- **WORK ORDER**
Set down exactly, from the records below, the line with "- NOTE: The" through the line with "Function) in TR-456", and nothing else.

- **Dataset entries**
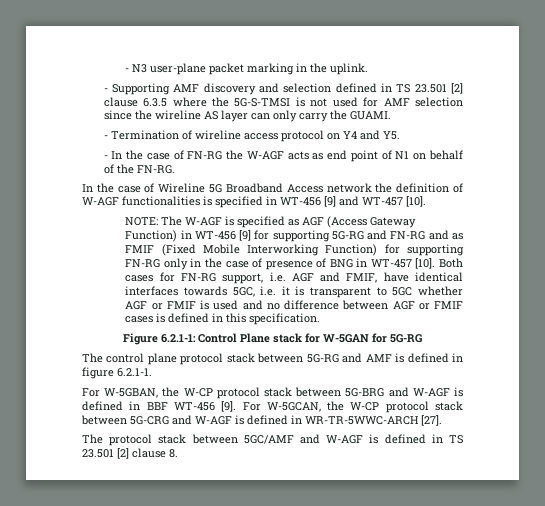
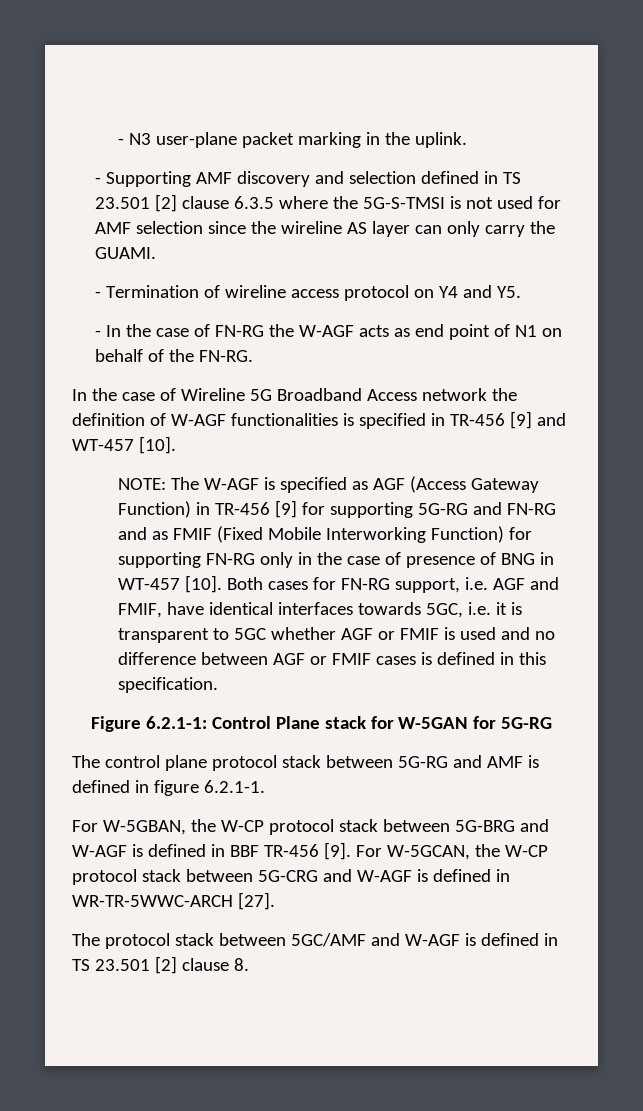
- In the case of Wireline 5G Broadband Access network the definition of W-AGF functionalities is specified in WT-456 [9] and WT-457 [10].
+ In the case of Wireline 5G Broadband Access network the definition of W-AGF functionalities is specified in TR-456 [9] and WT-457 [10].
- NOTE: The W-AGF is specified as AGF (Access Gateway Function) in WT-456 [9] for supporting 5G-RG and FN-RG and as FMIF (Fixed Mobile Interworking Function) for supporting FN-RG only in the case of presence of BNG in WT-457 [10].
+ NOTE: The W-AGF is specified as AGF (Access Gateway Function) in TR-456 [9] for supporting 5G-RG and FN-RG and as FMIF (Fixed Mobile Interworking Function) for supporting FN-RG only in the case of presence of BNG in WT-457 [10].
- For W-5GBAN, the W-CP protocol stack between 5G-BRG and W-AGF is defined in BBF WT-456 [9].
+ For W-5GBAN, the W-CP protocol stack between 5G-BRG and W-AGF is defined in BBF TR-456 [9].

...

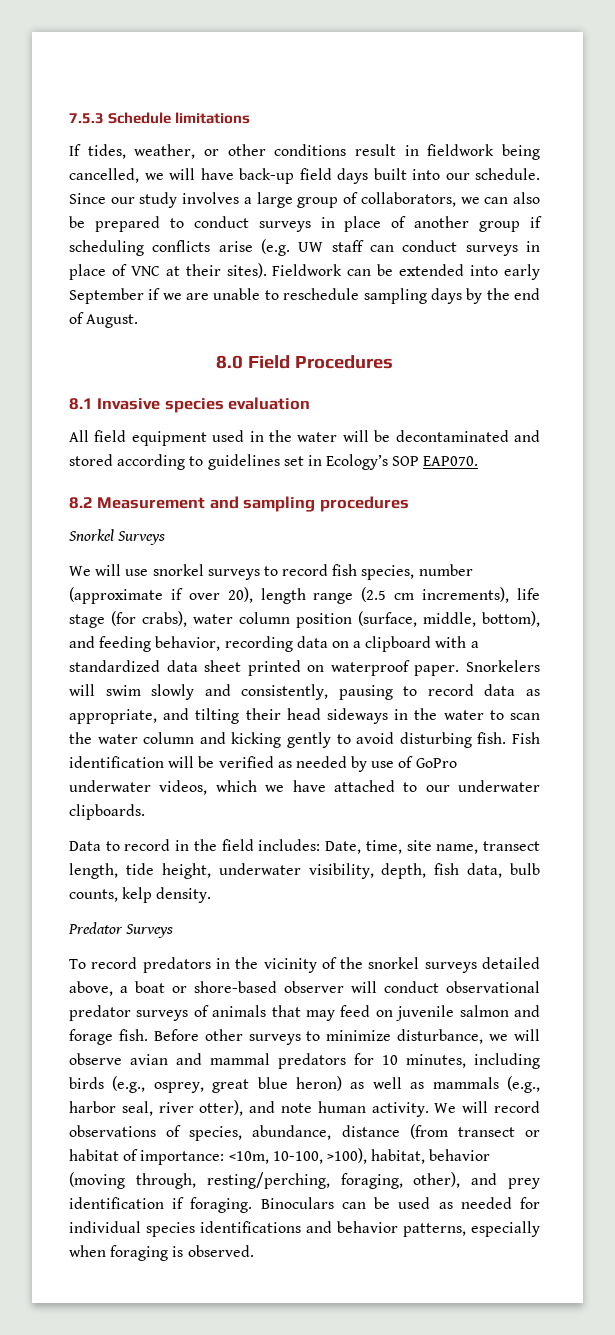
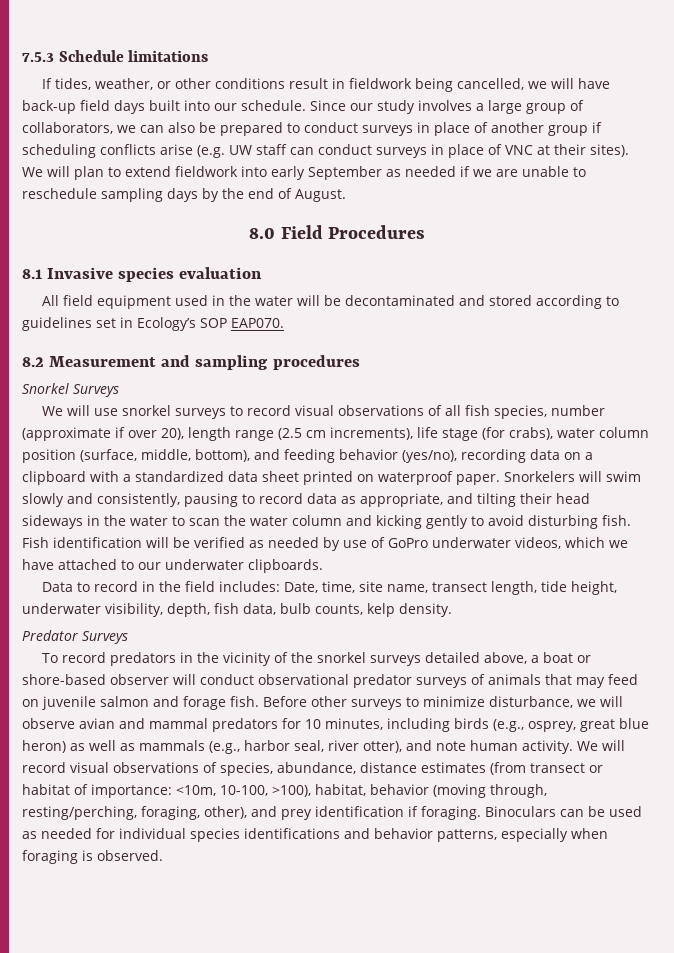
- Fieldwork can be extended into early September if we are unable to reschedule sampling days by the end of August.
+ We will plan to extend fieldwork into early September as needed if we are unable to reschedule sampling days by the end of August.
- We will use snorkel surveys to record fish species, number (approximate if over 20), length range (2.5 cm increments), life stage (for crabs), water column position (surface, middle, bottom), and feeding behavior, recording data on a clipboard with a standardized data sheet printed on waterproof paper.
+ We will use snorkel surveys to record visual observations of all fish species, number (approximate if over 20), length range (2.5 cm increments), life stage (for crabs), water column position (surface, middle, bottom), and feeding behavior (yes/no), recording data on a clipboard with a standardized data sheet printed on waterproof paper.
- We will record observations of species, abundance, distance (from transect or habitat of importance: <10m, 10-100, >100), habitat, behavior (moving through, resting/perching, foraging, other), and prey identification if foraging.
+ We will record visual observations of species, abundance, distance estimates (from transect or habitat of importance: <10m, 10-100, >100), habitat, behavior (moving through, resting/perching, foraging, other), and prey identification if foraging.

- **ANSWER BELOW**
- NOTE: The W-AGF is specified as AGF (Access Gateway Function) in WT-456 [9] for supporting 5G-RG and FN-RG and as FMIF (Fixed Mobile Interworking Function) for supporting FN-RG only in the case of presence of BNG in WT-457 [10].
+ NOTE: The W-AGF is specified as AGF (Access Gateway Function) in TR-456 [9] for supporting 5G-RG and FN-RG and as FMIF (Fixed Mobile Interworking Function) for supporting FN-RG only in the case of presence of BNG in WT-457 [10].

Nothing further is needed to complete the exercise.